[Image comparison data]
=-=-=
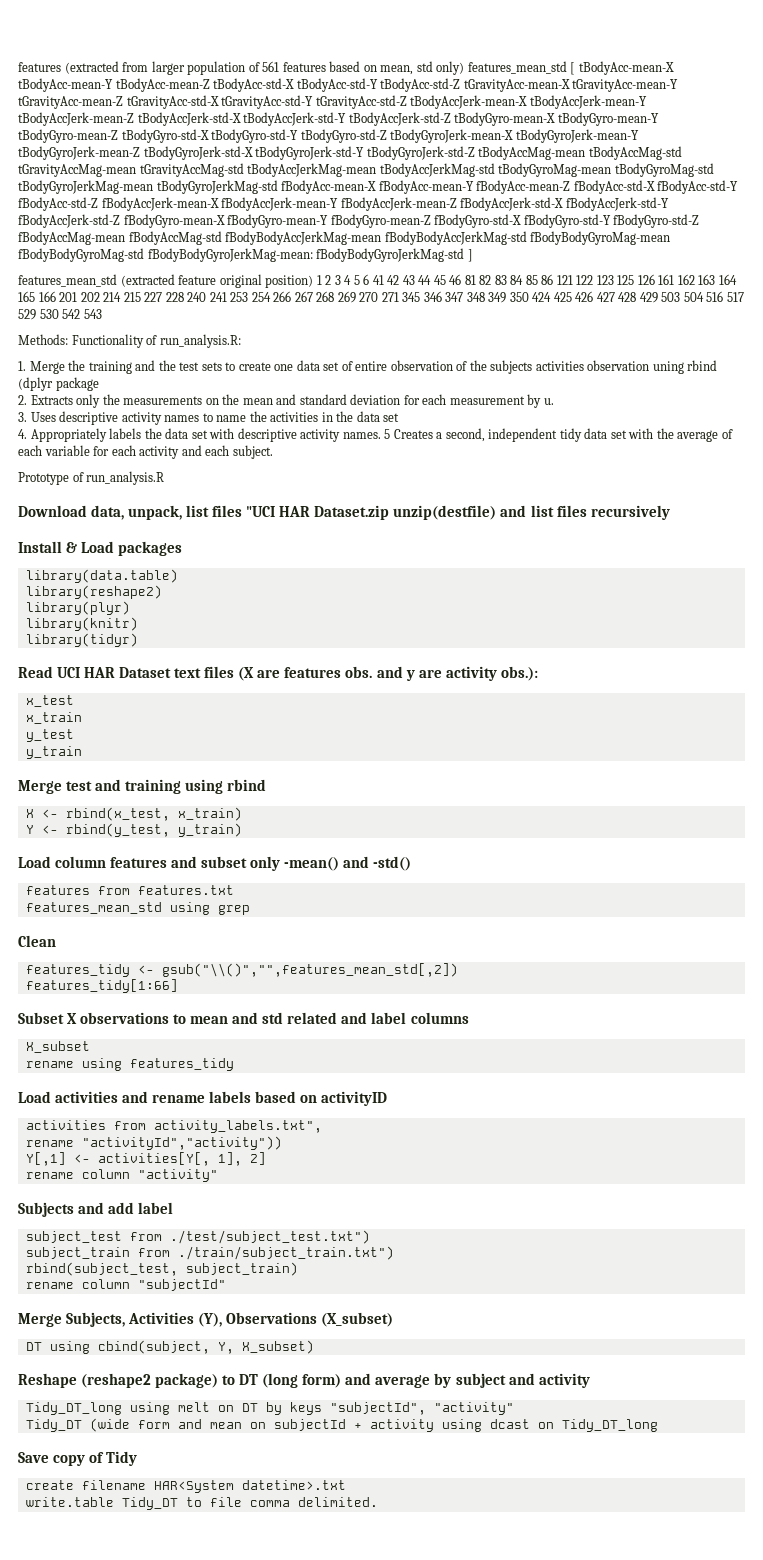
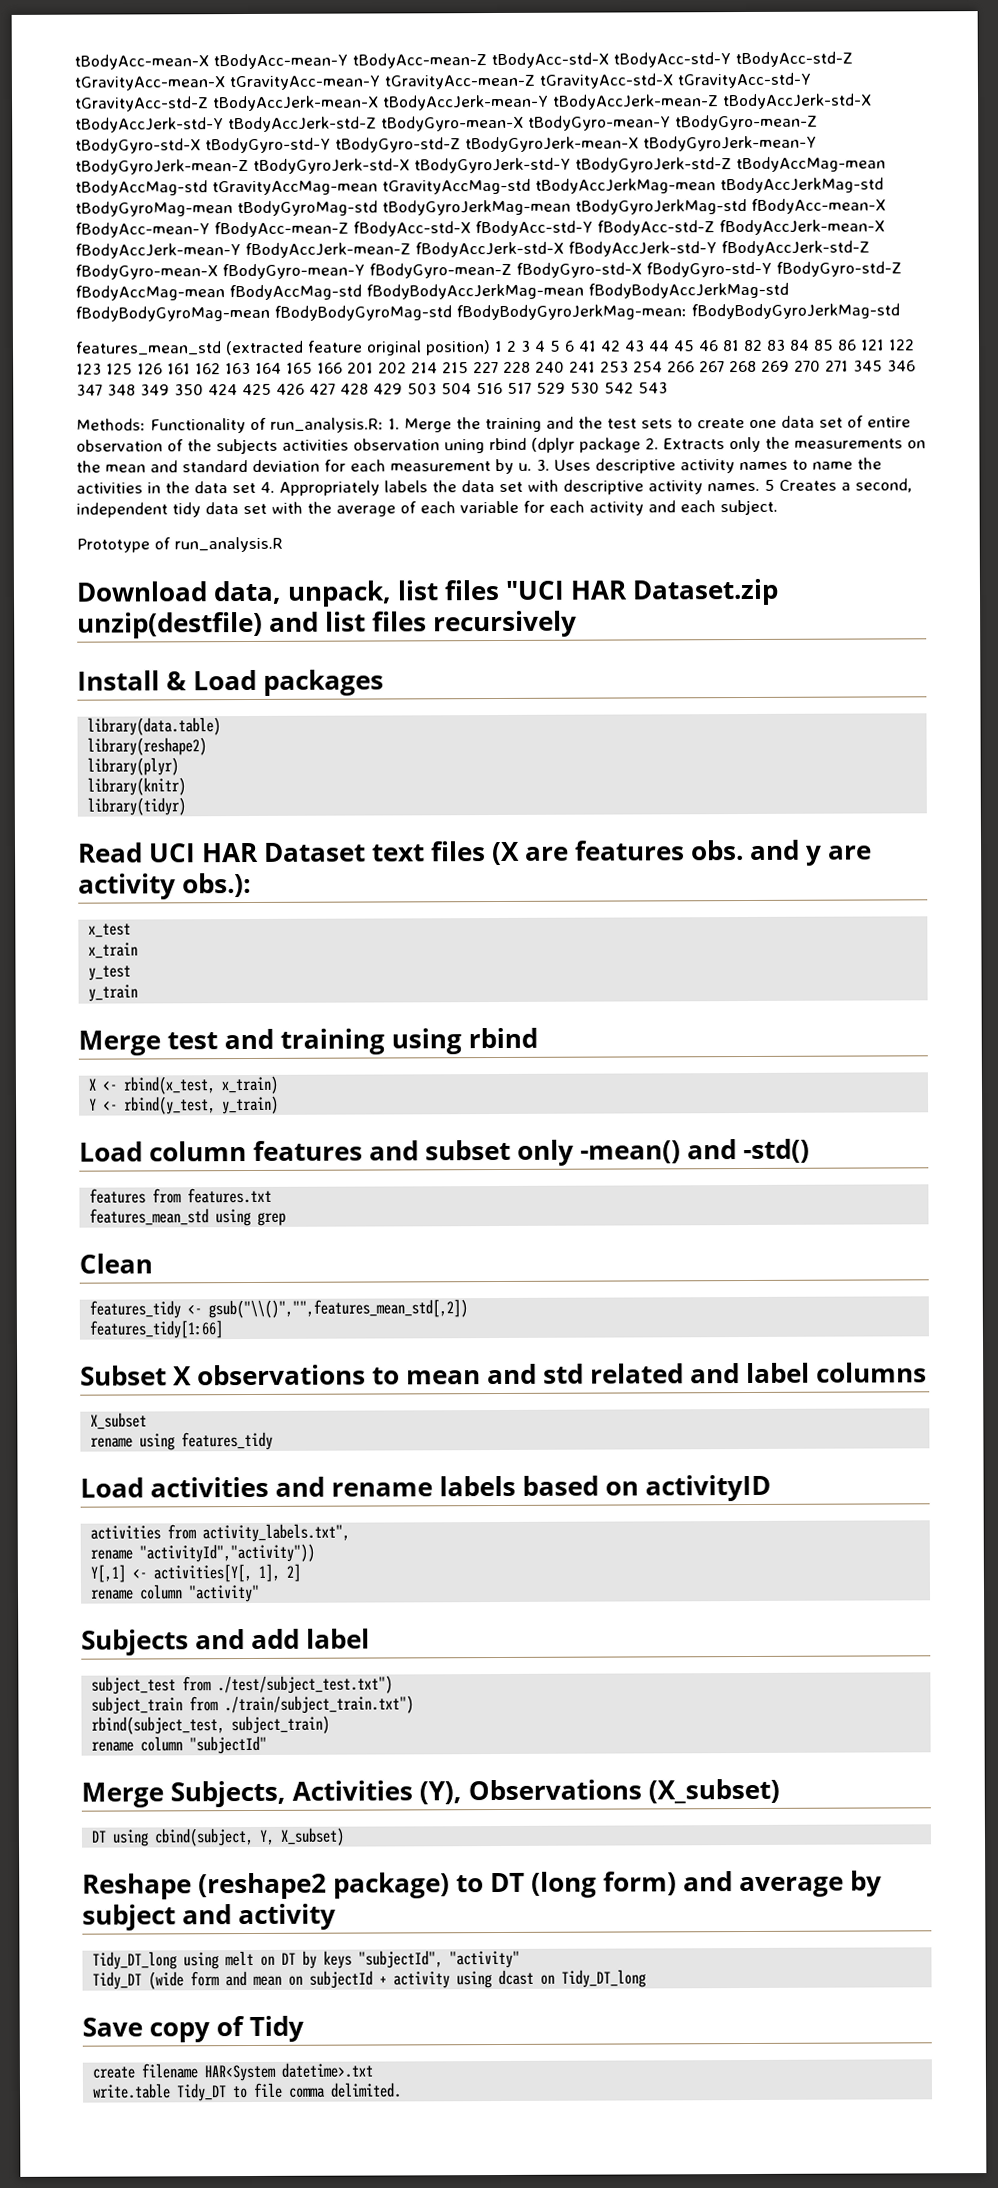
[18,61,576,75] features (extracted from larger population of 561 features based on mean, std only) features_mean_std [ -> (74, 62) none
[467,249,473,262] ] -> (900, 311) none
(241, 341) // -> (384, 425) none
(99, 384) // -> (641, 445) none
(554, 401) // -> (532, 466) none
(400, 417) // -> (256, 488) none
=-=-=
Activity
Write out the data in full and exactly as given, though without the images.

Output of the exercise
[18,61,576,75] features (extracted from larger population of 561 features based on mean, std only) features_mean_std [ -> (74, 62) none
[467,249,473,262] ] -> (900, 311) none
(241, 341) // -> (384, 425) none
(99, 384) // -> (641, 445) none
(554, 401) // -> (532, 466) none
(400, 417) // -> (256, 488) none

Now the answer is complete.